Stored records:
----------

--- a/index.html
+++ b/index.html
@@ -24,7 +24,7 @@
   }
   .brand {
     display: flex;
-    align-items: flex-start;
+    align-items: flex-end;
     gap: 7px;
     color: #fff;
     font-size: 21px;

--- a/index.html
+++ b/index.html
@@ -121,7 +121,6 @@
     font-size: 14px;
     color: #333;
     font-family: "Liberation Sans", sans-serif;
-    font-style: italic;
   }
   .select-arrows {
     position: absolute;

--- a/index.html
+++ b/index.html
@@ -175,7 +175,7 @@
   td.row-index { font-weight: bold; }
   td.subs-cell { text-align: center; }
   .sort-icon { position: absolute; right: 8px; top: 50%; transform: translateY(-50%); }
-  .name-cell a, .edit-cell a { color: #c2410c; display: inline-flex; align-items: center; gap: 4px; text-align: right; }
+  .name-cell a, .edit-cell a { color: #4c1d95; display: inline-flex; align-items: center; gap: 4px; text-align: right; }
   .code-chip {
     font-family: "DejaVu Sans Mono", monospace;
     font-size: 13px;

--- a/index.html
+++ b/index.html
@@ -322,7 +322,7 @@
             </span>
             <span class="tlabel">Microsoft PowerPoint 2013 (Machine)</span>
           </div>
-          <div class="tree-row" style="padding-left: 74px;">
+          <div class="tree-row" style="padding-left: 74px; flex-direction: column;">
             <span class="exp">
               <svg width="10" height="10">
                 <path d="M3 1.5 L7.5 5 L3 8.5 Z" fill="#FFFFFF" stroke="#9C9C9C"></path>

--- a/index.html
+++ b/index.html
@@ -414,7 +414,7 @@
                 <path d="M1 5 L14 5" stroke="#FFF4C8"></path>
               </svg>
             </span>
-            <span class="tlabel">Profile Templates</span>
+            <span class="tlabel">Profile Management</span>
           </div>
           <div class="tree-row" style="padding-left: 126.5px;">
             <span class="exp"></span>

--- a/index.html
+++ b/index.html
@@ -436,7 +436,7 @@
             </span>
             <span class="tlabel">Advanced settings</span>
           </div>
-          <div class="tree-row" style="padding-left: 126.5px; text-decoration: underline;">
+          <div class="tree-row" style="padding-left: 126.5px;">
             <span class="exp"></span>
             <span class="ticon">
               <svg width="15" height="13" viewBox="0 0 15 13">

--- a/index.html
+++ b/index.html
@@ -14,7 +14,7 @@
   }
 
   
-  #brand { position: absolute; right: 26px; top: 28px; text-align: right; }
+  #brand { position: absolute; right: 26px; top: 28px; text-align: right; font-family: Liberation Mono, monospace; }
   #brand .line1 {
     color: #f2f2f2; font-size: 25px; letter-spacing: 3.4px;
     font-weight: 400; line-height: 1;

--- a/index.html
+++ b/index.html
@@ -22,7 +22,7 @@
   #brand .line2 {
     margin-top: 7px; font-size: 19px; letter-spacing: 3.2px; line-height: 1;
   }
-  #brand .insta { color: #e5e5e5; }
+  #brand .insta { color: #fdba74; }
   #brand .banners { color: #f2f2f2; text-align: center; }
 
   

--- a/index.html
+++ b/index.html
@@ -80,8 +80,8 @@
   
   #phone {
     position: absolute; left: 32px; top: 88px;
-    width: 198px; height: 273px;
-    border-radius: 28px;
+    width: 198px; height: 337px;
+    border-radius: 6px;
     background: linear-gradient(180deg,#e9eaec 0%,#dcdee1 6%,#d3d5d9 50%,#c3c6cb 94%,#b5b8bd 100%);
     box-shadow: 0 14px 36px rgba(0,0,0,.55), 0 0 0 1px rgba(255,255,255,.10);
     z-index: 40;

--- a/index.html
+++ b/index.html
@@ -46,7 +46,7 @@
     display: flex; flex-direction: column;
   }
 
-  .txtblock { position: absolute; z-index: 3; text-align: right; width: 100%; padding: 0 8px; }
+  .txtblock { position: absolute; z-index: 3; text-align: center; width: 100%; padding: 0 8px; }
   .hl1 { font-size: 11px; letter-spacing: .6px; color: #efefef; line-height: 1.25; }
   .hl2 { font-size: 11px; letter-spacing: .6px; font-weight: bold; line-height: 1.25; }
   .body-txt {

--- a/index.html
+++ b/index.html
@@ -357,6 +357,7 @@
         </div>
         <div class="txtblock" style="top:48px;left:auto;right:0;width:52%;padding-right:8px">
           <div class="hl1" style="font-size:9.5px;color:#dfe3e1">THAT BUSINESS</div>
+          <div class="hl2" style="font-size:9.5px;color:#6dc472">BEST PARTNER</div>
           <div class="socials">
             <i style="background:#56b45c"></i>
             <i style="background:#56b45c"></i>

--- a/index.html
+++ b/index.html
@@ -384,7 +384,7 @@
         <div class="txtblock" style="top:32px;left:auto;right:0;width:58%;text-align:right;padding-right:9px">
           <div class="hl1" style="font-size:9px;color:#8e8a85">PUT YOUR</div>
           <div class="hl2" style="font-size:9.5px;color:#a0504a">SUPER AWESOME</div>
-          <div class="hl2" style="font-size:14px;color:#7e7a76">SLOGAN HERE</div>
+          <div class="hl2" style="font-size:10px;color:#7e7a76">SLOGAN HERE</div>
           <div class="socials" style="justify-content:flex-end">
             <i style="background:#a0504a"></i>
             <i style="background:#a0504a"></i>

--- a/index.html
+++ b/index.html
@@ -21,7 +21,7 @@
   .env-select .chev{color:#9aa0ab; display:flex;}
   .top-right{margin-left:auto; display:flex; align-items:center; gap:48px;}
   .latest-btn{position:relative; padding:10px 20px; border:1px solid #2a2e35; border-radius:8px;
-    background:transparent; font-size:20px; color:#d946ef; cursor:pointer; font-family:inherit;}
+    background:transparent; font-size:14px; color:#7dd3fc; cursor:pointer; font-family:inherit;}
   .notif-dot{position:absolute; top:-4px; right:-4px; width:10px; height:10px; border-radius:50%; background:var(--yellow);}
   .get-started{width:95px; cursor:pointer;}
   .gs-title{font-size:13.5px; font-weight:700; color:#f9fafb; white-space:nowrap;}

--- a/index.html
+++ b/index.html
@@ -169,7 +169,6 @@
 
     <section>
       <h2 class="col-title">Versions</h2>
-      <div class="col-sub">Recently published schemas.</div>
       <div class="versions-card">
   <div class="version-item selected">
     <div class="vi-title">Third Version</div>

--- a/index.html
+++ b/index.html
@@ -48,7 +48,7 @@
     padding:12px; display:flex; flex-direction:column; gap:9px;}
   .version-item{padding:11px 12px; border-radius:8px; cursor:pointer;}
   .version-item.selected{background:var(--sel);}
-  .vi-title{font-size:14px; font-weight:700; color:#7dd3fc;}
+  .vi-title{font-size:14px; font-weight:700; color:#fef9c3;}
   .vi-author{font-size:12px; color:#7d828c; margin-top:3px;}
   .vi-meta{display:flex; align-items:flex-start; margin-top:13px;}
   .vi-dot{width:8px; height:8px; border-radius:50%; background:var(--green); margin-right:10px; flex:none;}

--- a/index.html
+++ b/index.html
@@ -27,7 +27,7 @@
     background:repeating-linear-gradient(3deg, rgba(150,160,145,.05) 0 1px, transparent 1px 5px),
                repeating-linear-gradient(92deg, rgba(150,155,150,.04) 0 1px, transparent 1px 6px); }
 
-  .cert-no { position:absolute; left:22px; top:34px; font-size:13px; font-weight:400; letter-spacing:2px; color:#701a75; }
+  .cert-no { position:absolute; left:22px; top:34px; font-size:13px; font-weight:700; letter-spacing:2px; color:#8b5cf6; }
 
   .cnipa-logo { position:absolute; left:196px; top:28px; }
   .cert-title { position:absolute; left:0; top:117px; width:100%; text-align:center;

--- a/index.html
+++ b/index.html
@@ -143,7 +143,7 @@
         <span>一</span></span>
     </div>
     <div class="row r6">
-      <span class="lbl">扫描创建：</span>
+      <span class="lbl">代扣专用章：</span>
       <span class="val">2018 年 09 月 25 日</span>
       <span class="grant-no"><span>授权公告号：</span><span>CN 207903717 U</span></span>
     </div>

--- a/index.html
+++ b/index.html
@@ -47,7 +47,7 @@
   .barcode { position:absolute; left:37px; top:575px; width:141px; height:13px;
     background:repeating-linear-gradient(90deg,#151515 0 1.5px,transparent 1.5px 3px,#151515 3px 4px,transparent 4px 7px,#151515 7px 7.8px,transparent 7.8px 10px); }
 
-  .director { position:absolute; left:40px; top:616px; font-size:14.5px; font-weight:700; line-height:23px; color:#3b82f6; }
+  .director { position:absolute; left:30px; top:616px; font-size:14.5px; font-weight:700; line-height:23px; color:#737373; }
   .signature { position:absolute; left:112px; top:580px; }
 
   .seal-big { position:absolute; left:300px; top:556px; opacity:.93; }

----------

> **Problem**: The word to look for is "txtblock"; copy out every line of the entries that holds it.

> **Response to this exercise**:
-  .txtblock { position: absolute; z-index: 3; text-align: right; width: 100%; padding: 0 8px; }
+  .txtblock { position: absolute; z-index: 3; text-align: center; width: 100%; padding: 0 8px; }
         <div class="txtblock" style="top:48px;left:auto;right:0;width:52%;padding-right:8px">
         <div class="txtblock" style="top:32px;left:auto;right:0;width:58%;text-align:right;padding-right:9px">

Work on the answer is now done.